▶ **AIM OF THE TASK**
Would you please give every entry again exactly, without the pictures?

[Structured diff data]
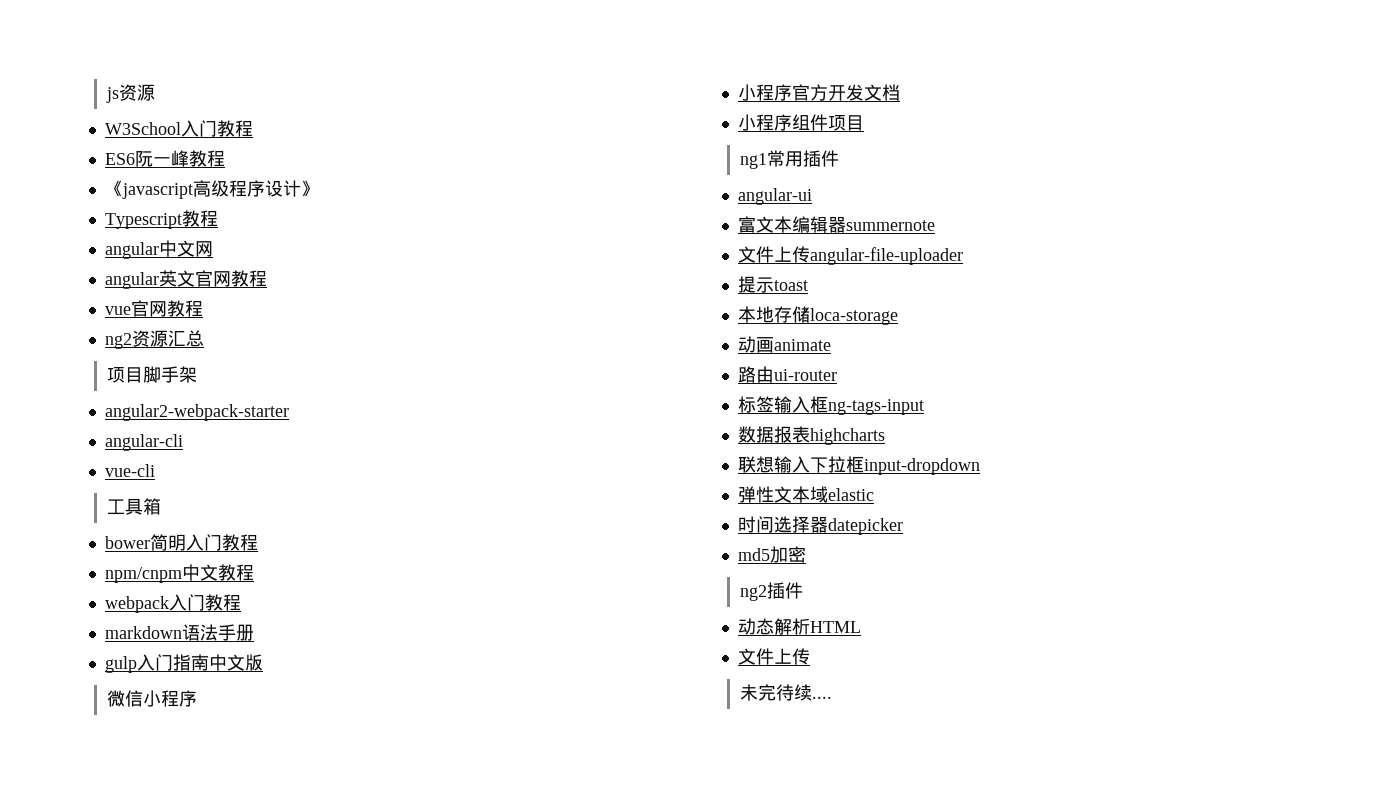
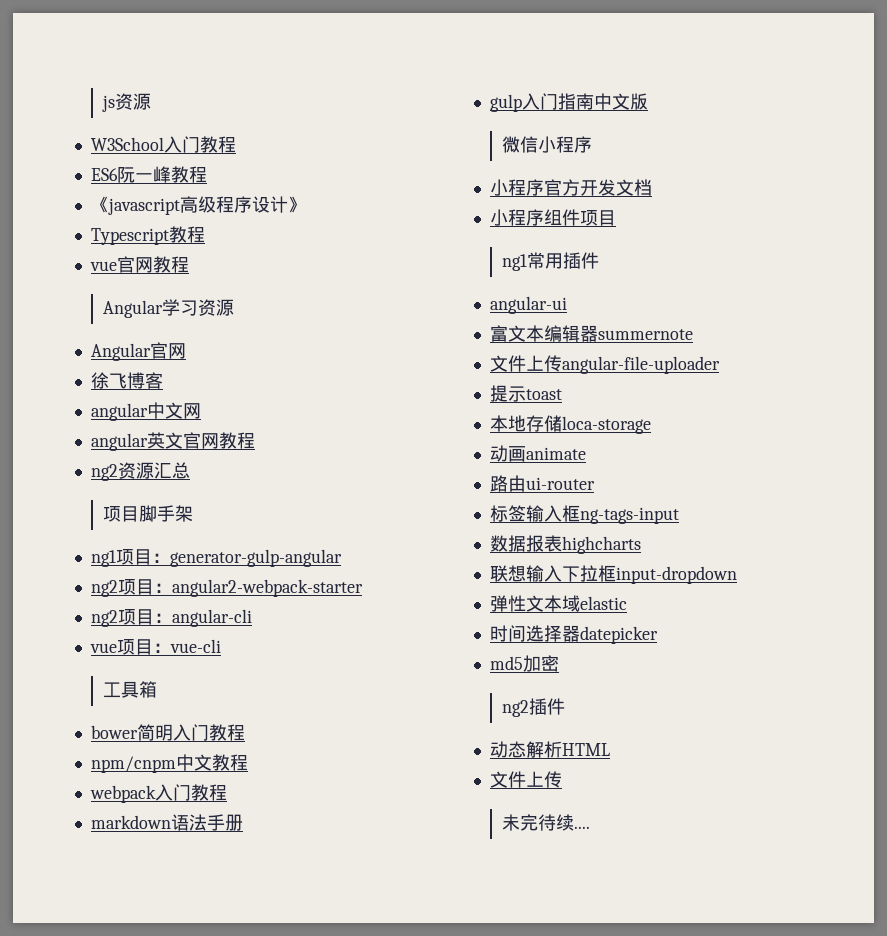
+ vue官网教程
+ Angular学习资源
+ Angular官网
+ 徐飞博客
- vue官网教程
- angular2-webpack-starter
+ ng1项目：generator-gulp-angular
+ ng2项目：angular2-webpack-starter
- angular-cli
+ ng2项目：angular-cli
- vue-cli
+ vue项目：vue-cli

▶ **TASK SOLUTION**
+ vue官网教程
+ Angular学习资源
+ Angular官网
+ 徐飞博客
- vue官网教程
- angular2-webpack-starter
+ ng1项目：generator-gulp-angular
+ ng2项目：angular2-webpack-starter
- angular-cli
+ ng2项目：angular-cli
- vue-cli
+ vue项目：vue-cli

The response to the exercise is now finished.